The 2010 Chevrolet Corvette Grand Sport revives a familiar name - but delivers some serious performance numbers.

There was a look of disappointment in the eyes of the radar cop as we drove by, a wee bit below the speed limit.  Seeing us coming, with the ticket-me-red paint job and the white racing stripes on the front fender he was certain we were going to help him meet the day’s quota.

To be honest, it isn’t easy to hold the 2010 Chevrolet Corvette Grand Sport under the speed limit.  Heck, it’d be hard to slow down if we were living along the German Autobahn.

Think of the GS as a sort of hybrid.  It starts out with the same steel chassis as the “base” Corvette, but the crossed-flag emblem is your first hint that there are some other significant changes in store.  Indeed, if you pulled out your tape measure you’d notice the dimensions are decidedly different.  The Grand Sport shares most of those with the high-performance Z06 model, including the gill slits and taller rear spoiler. (See First Look: 2010 Corvette Grand Sport)

There are plenty of poseurs on the market, models that attach the word, “sport” to their name but offer little more than cosmetic enhancements.  Not so the Corvette Grand Sport.  And the changes do more than just enhance aerodynamics.

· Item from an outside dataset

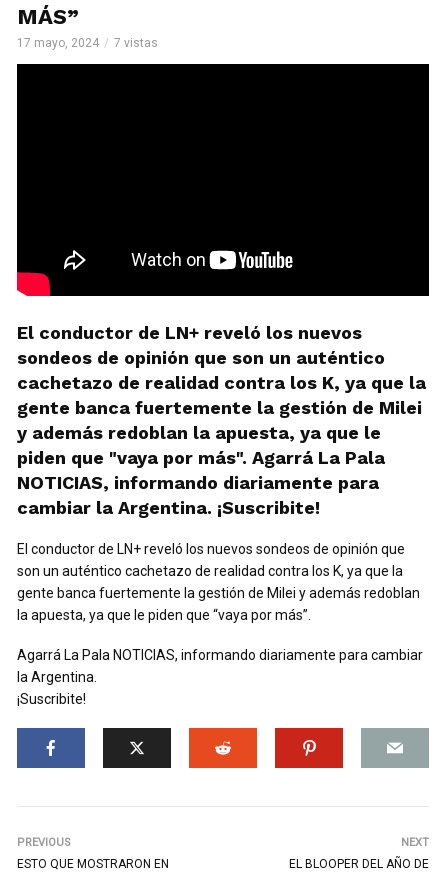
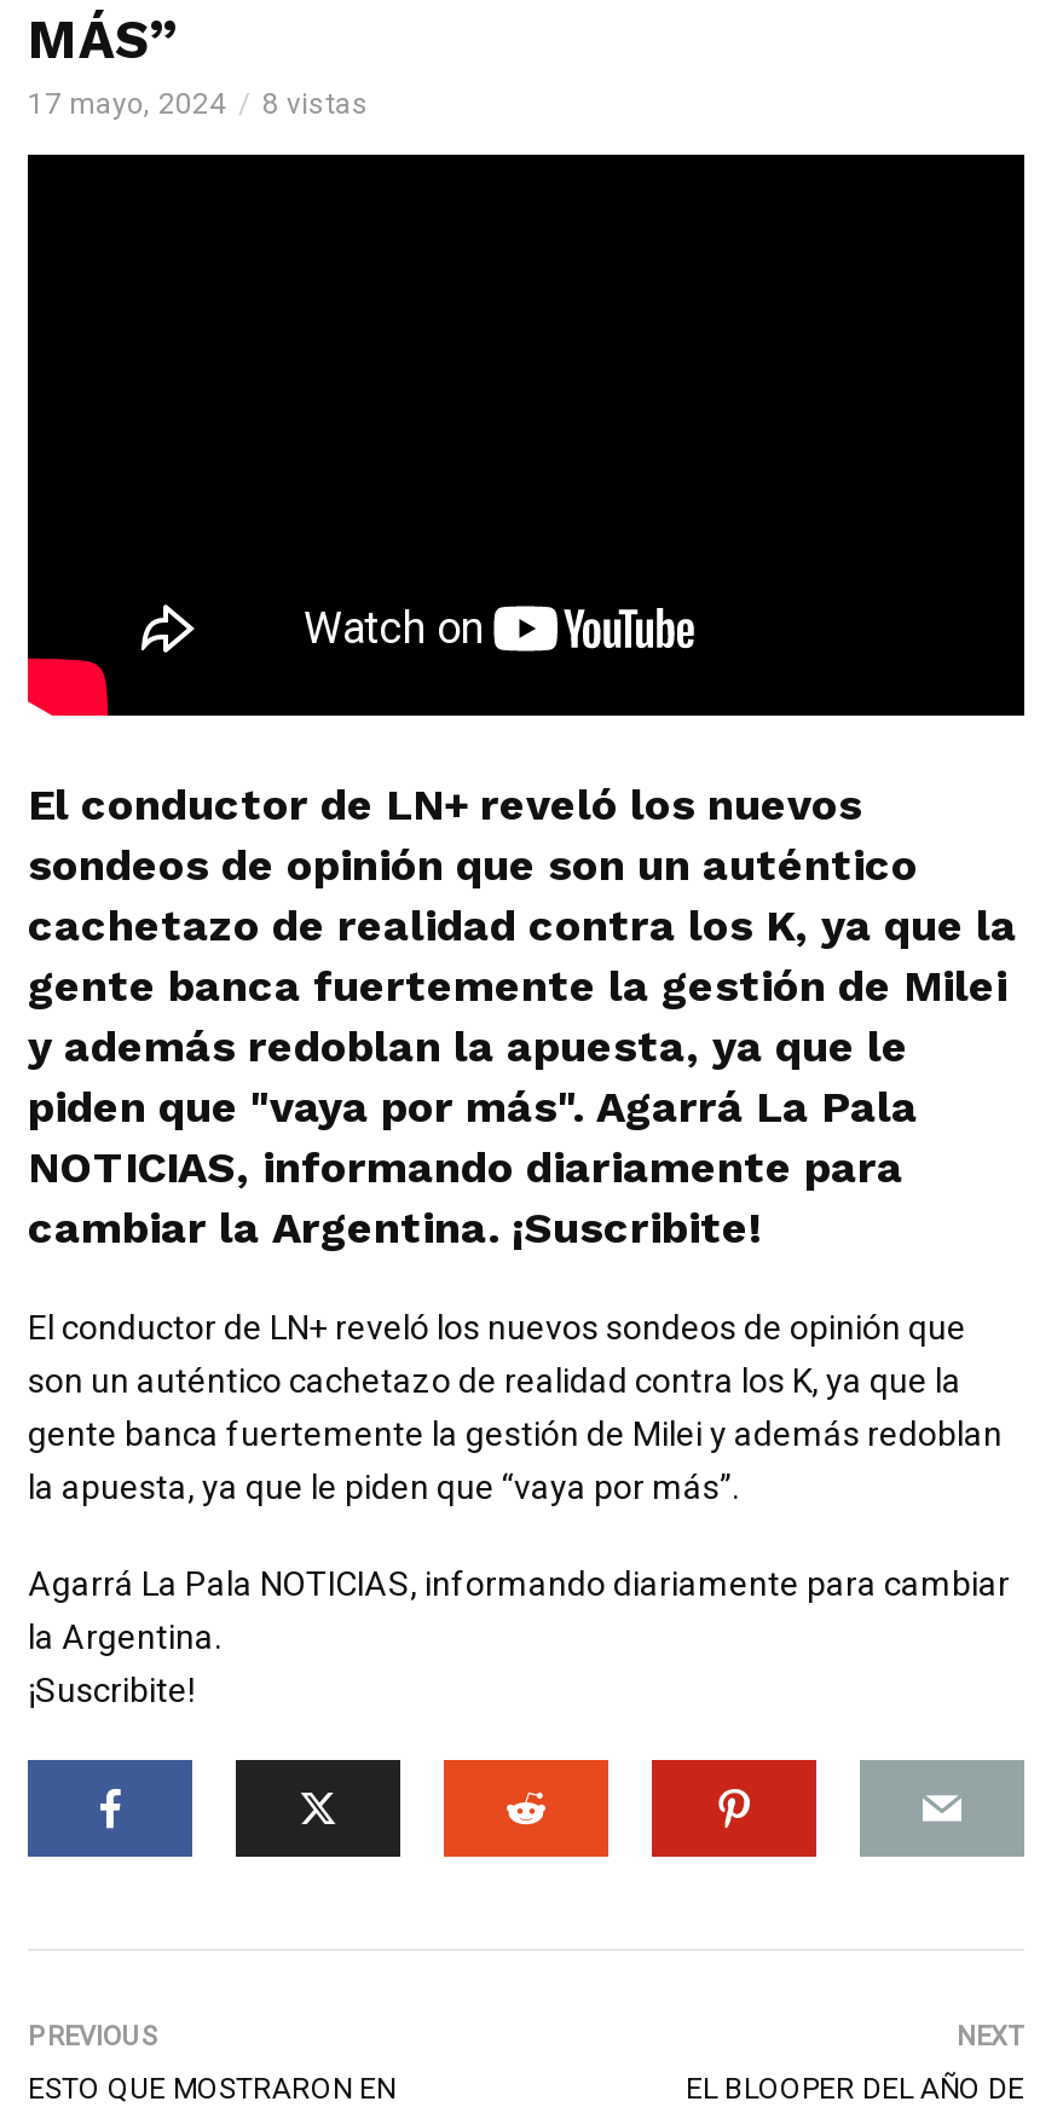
[17,36,158,50] 17 mayo, 2024 7 vistas -> [28,87,369,121] 17 mayo, 2024 8 vistas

There are the oversized wheels, shared with the Z06, as well as the more expensive model’s cross-drilled brakes, measuring 14-inches up front and 13.4-inchers in the rear.  They deliver real stopping power.

An LS3 by name only, the Grand Sport's V8 delivers far more muscle than the base Corvette.

And you need that.  The big news is the big LS3 V8.  Yes, that’s the same designation as a standard-issue 2010 Chevrolet Corvette, but Chevy engineers have made some significant enhancements on the Grand Sport, including a forged steel crankshaft designed to handle higher loads.  Offered with the 6-speed manual gearbox only, buyers also get an enhanced oil system that is actually built by hand.

The Grand Sport also features enhanced anti-lock braking, traction and stability control systems, as well as Launch Control, which is designed to ensure maximum take-off speeds with minimal tire-spinning.

(What’s particular nice is that this feature is considered a functional part of the package.  Some of the other makers who have offered this technology have taken a use-it-you-lose-it approach, which means that engaging launch control permanently disengages your warranty.)

Sure, you’ll “only” get 430 horsepower, compared with 505 for the Z06, and 638 hp for the ultimate Corvette, the ZR1.  But the Grand Sport’s performance numbers make it difficult for anyone but the most serious performance hound to justify the price premium – for $55,720, the GS will launch from 0 to 60 in just about 3.9 seconds, compared to about 3.5 seconds for the $107,830 ZR1.

Under the skin is a base Corvette chassis, but the Z06 body delivers both cosmetic and performance enhancements.

(The entry price of the standard-issue 2010 Chevrolet Corvette is $49,880.

As for fuel economy, anticipate 16 mpg in the City – and probably well under 10 if you’ve got the right place to really push the GS to its limits.  On the highway, however, the Corvette Grand Sport turns in a respectable 26 mpg.

For open-air fans, the good news is that the Grand Sport is available in both coupe and convertible body styles, though we only had the opportunity to test the hard top model.  That said, on concrete pavement we could have sworn the top was down, the road noise was so loud.

As with all Corvettes, the seating is, ahem, sporty, and not for everyone.  We’re hoping Chevrolet listens to the drumbeat of complaints and opts for a better seat design in the not-too-distant future. Yoga lessons certainly help in ingress and egress.

Our only other complaint concerns the interior layout.  It’s definitely not a $55,000 cabin.  But we’ll accept a bit of money-saving on the plastic to get the high-value package squeezed under the hood of the 2011 Chevrolet Corvette Grand Sport.

With 0 to 60 times of around 3.9 seconds, the 2010 Corvette Grand Sport is less than a half second slower than the "ultimate" Corvette, the ZR1 - and half the price.

With the (at least temporary) demise of the Dodge Viper, the Chevrolet Corvette is the last of the American sports cars.  The launch of the sixth-generation Vette, several years ago, transformed the often over-hyped 2-seater into a true, world-class performer.  Now, for a relatively modest premium, Chevy has one-upped itself.  Anyone looking to Europe for a real performance machine would be foolish not to take a look a little closer to home.

The interior is a bit weak, especially the seats, on the 2010 Chevrolet Corvette Grand Sport.